In the Middle Ages there was a big country in Europe between France and German kingdoms, Burgundy. What language did they speak there? Were they more German or French in origin?
The Burgundians were originally a Germanic tribe that settled the area that became known as Burgundy. Because it was so deeply in the heart of "French" territory, it adopted the French language and culture as soon as the Franks started pushing back the Saxons under King Charles Martel, and his grandson, Charlemagne. After the death of the latter, it represented the middle of the three "Frankish" kingdoms. Thereafter, it maintained ties to France, with their rulers typically being cousins or in-laws of French kings.

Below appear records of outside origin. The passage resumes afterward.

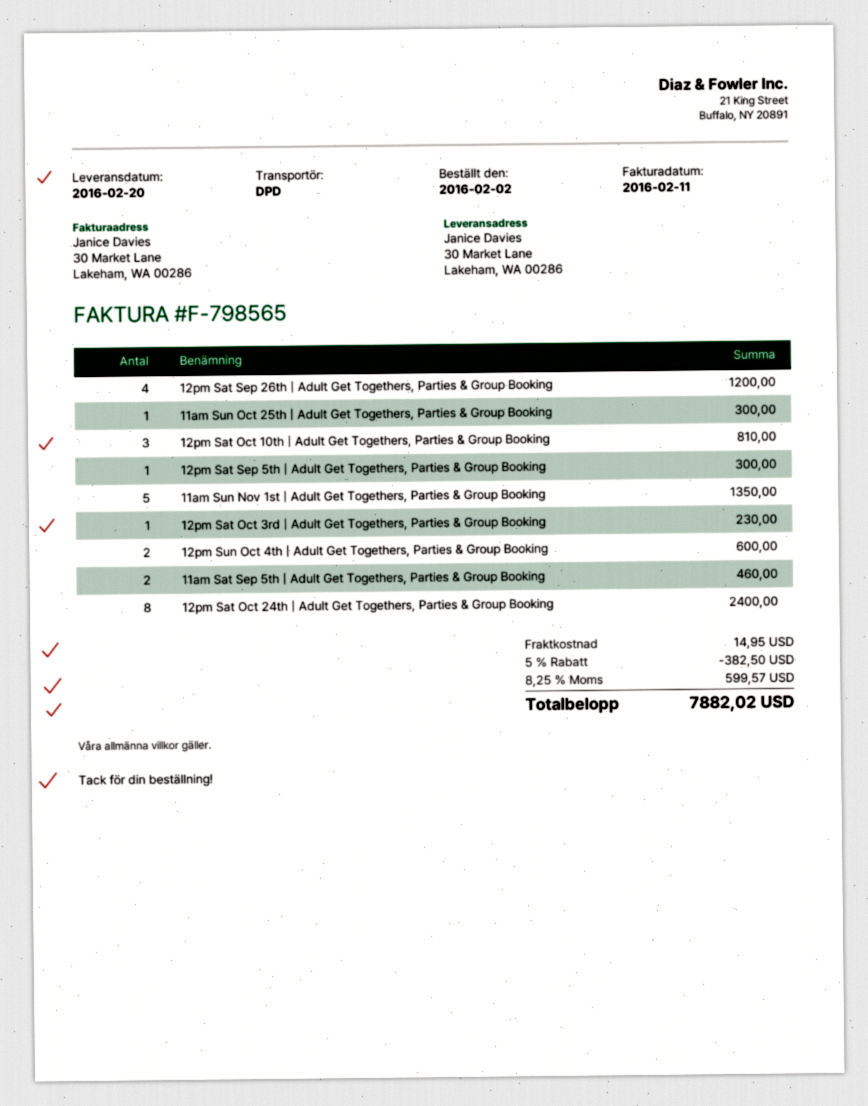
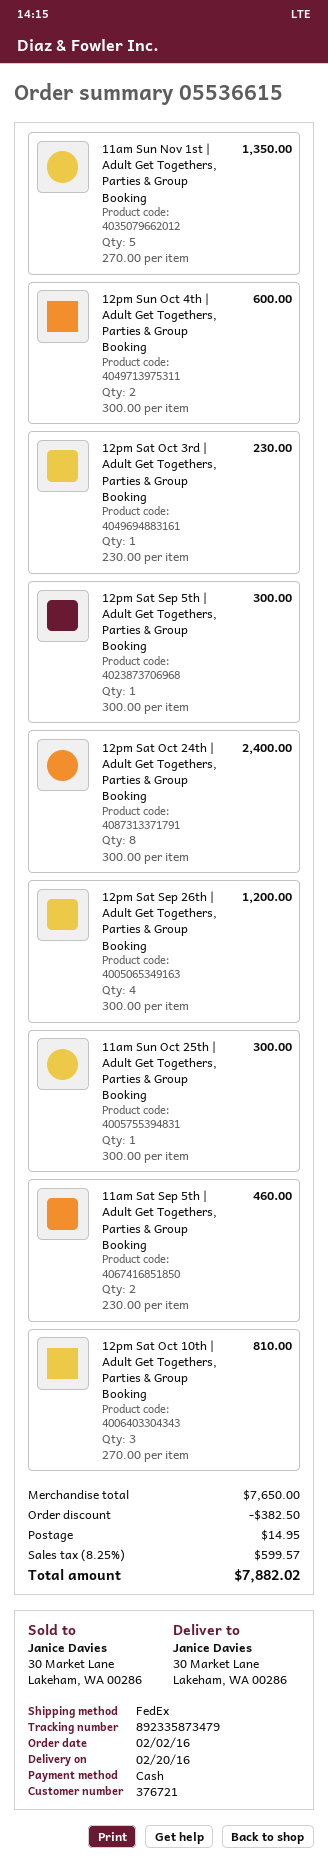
shipping method: DPD -> FedEx

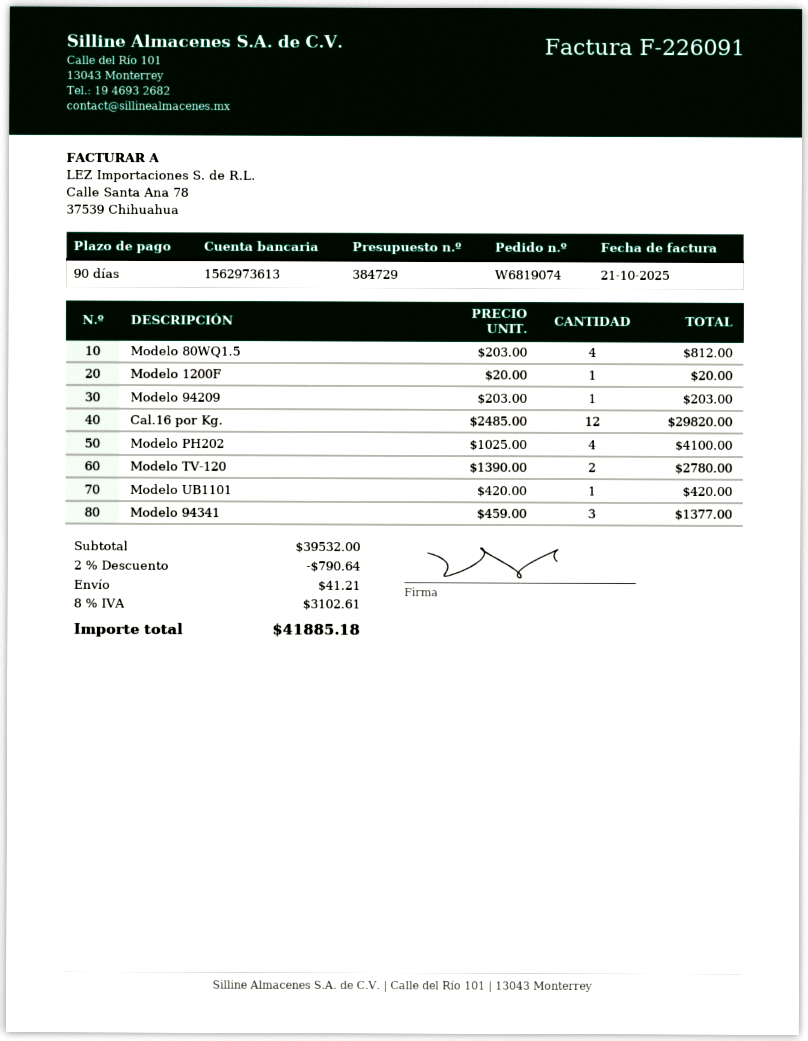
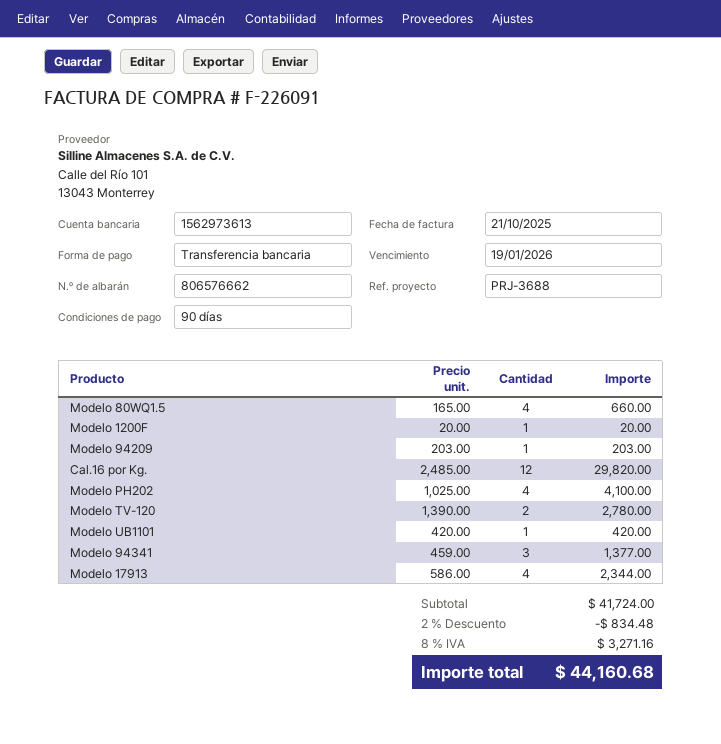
Modelo 80WQ1.5: 4 x 203.00 = 812.00 -> 4 x 165.00 = 660.00
Modelo 17913: none -> 4 x 586.00 = 2344.00
subtotal: 39532.00 -> 41724.00
discount: 2% = 790.64 -> 2% = 834.48
shipping: 41.21 -> none
tax: 8% = 3102.61 -> 8% = 3271.16
total: 41885.18 -> 44160.68

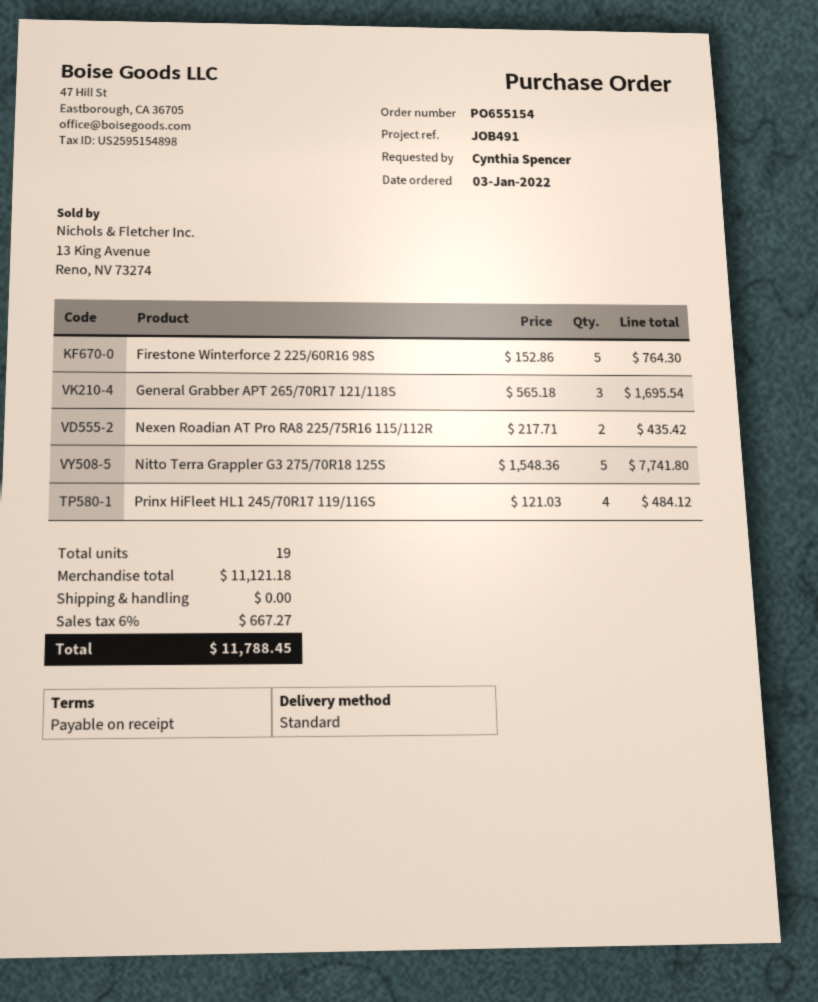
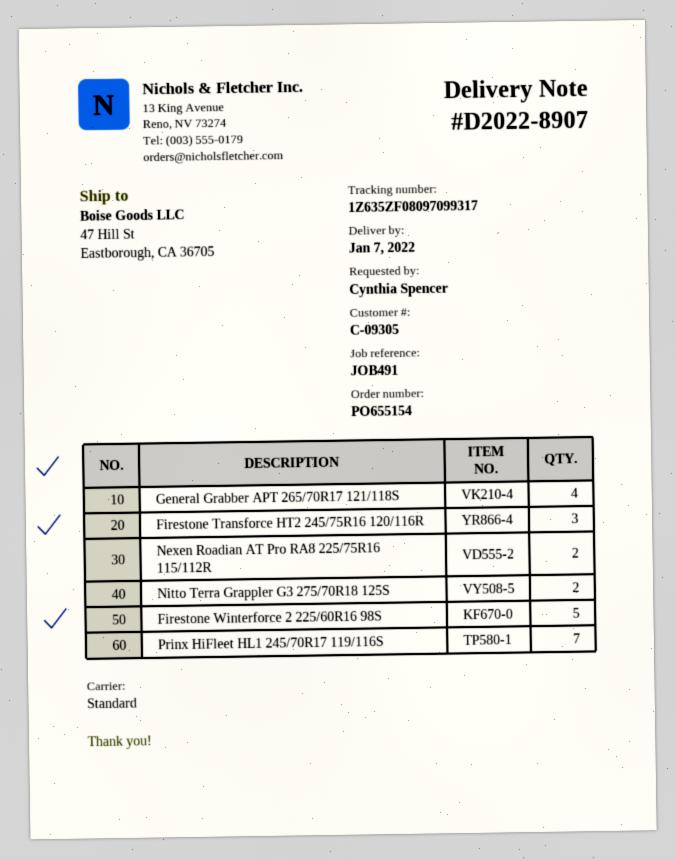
General Grabber APT 265/70R17 121/118S: 3 -> 4
Nitto Terra Grappler G3 275/70R18 125S: 5 -> 2
Prinx HiFleet HL1 245/70R17 119/116S: 4 -> 7
Firestone Transforce HT2 245/75R16 120/116R: none -> 3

The two countries' paths threatened to diverge during the 100 Years' war when Philip, the Duke of Burgundy married the heiress to Flanders, which had rebelled against France, and was allied with England. During the rest of the war, Burgundy's allegiances flipped back and forth, largely depending on who was winning.
Even so, friction between Burgundy and France continued, especially when their respective kings died, and their heirs, Charles the Bold and Louis XI took over. In 1477, Charles the Bold rashly went to war against the Swiss over Alsace-Lorraine and lost his life, while the French continued to gobble up Burgundy proper, town by town. His daughter and heiress, Marie, married Maximilian I of Austria, and managed to carry the "Netherlands" (including modern day Belgium) into the Hapsburg empire, but Burgundy proper was lost to the French in the ensuing chaos.
Burgundian and Franc-Comtois dialects of the langues d'oïl was certainly spoken by a vast proportion of subjects. Some form of Flemish (which was called Diets at the time) was spoken in the Low Countries as well. Burgundy eventually split into Belgium, the Netherlands, and France with the core of Burgundy remaining in France.